I have a collection (in replica set) with 6M documents which has string field called username on which I have index. The index was non-unique but recently I made it unique. Suddenly following query gives me false alarms that I have duplicates.
db.users.aggregate(
{ $group : {_id : "$username", total : { $sum : 1 } } },
{ $match : { total : { $gte : 2 } } },
{ $sort : {total : -1} } );
which returns
{
"result" : [
{
"_id" : "davidbeges",
"total" : 2
},
{
"_id" : "jesusantonio",
"total" : 2
},
{
"_id" : "elesitasweet",
"total" : 2
},
{
"_id" : "theschoolofbmx",
"total" : 2
},
{
"_id" : "longflight",
"total" : 2
},
{
"_id" : "thenotoriouscma",
"total" : 2
}
],
"ok" : 1
}
I tested this query on sample collection with few documents and it works as expected.
Upvotes: 1
Views: 267
Reputation: 21682
I think the answer may lie in the fact that your $group
is not using an index, it's just doing a scan over the entire collection.
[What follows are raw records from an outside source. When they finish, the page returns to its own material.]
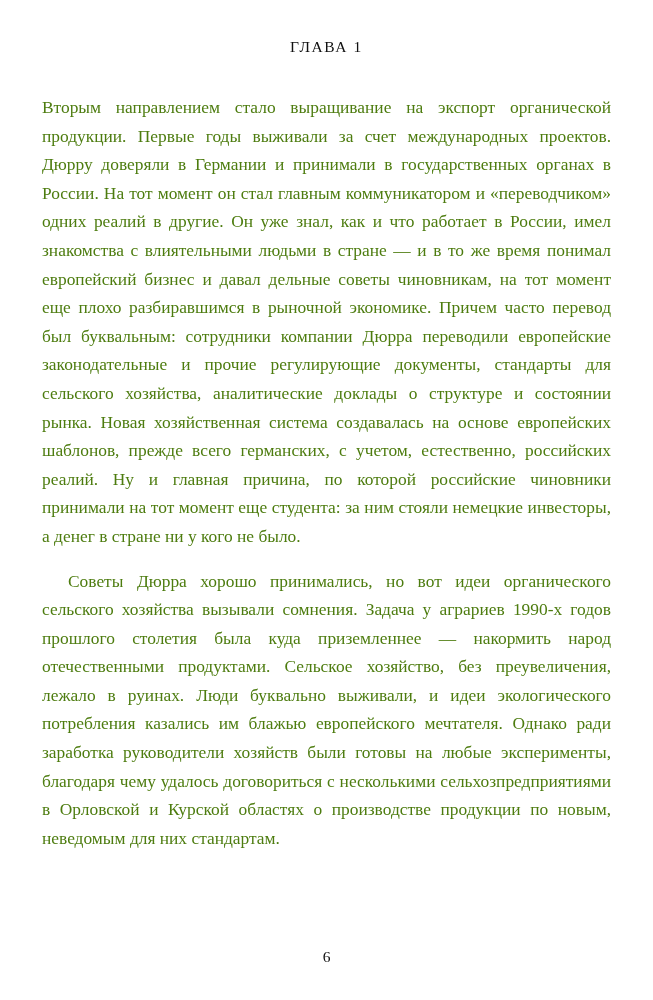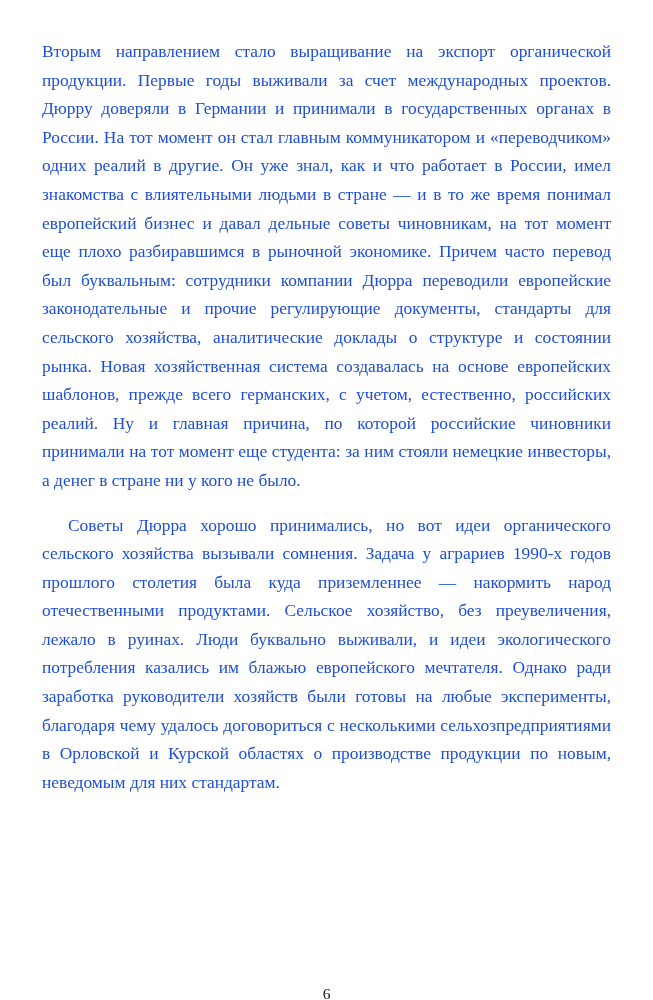--- a/index.html
+++ b/index.html
@@ -34,21 +34,21 @@
   }
   .body-text {
     margin-top: 37px;
   }
   .para {
     margin: 0;
     font-size: 17.4px;
     line-height: 28.6px;
     text-align: justify;
     text-justify: inter-word;
-    color: #1d4ed8;
+    color: #4d7c0f;
     hyphens: manual;
   }
   .para + .para {
     text-indent: 26px;
     margin-top: 16px;
   }
   .folio {
     position: absolute;
     left: 0;
     right: 0;
@@ -56,20 +56,21 @@
     text-align: center;
     font-size: 15.5px;
     color: #111;
   }
 </style>
 </head>
 <body>
 
 <div class="page">
 
+  <div class="running-head">ГЛАВА 1</div>
 
   <div class="body-text">
     <p class="para">Вторым направлением стало выращивание на экспорт органической продукции. Первые годы выживали за счет международных проектов. Дюрру доверяли в Германии и принимали в государственных органах в России. На тот момент он стал главным коммуникатором и «переводчиком» одних реалий в другие. Он уже знал, как и что работает в России, имел знакомства с влиятельными людьми в стране — и в то же время понимал европейский бизнес и давал дельные советы чиновникам, на тот момент еще плохо разбиравшимся в рыночной экономике. Причем часто перевод был буквальным: сотрудники компании Дюрра переводили европейские законодательные и прочие регулирующие документы, стандарты для сельского хозяйства, аналитические доклады о структуре и состоянии рынка. Новая хозяйственная система создавалась на основе европейских шаблонов, прежде всего германских, с учетом, естественно, российских реалий. Ну и главная причина, по которой российские чиновники принимали на тот момент еще студента: за ним стояли немецкие инвесторы, а денег в стране ни у кого не было.</p>
     <p class="para">Советы Дюрра хорошо принимались, но вот идеи органического сельского хозяйства вызывали сомнения. Задача у аграриев 1990-х годов прошлого столетия была куда приземленнее — накормить народ отечественными продуктами. Сельское хозяйство, без преувеличения, лежало в руинах. Люди буквально выживали, и идеи экологического потребления казались им блажью европейского мечтателя. Однако ради заработка руководители хозяйств были готовы на любые эксперименты, благодаря чему удалось договориться с несколькими сельхозпредприятиями в Орловской и Курской областях о производстве продукции по новым, неведомым для них стандартам.</p>
   </div>
 
   <div class="folio">6</div>
 
 </div>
These operators can use and index currently in the aggregation framework:
$match $sort $limit $skip
And they will work if placed before:
$project $unwind $group
However, $group
by itself will not use an index. When you do your find()
test I am betting you are using the index, possibly as a covered index (you can verify by looking at an explain()
for that query), rather than scanning the collection. Basically my theory is that your index has no dupes, but your collection does.
Edit: This likely happens because a document is updated/moved during the aggregation operation and hence is seen twice, not because of dupes in the collection as originally thought.
If you add an operator earlier in the pipeline that can use the index but not alter the results fed into $group
, then you can avoid the issue.
Upvotes: 0
Reputation: 30125
One of 10gen responded in their JIRA.
Are there any updates on this collection? If so, I'd try adding {$sort: {username:1}} to the front of the pipeline. That will ensure that you only see each username once if it is unique. If there are updates going on, it is possible that aggregation would see a document twice if it moves due to growth. Another possibility is that a document was deleted after being seen by the aggregation and a new one was inserted with the same username.
So sorting by username
before grouping helped.
Upvotes: 2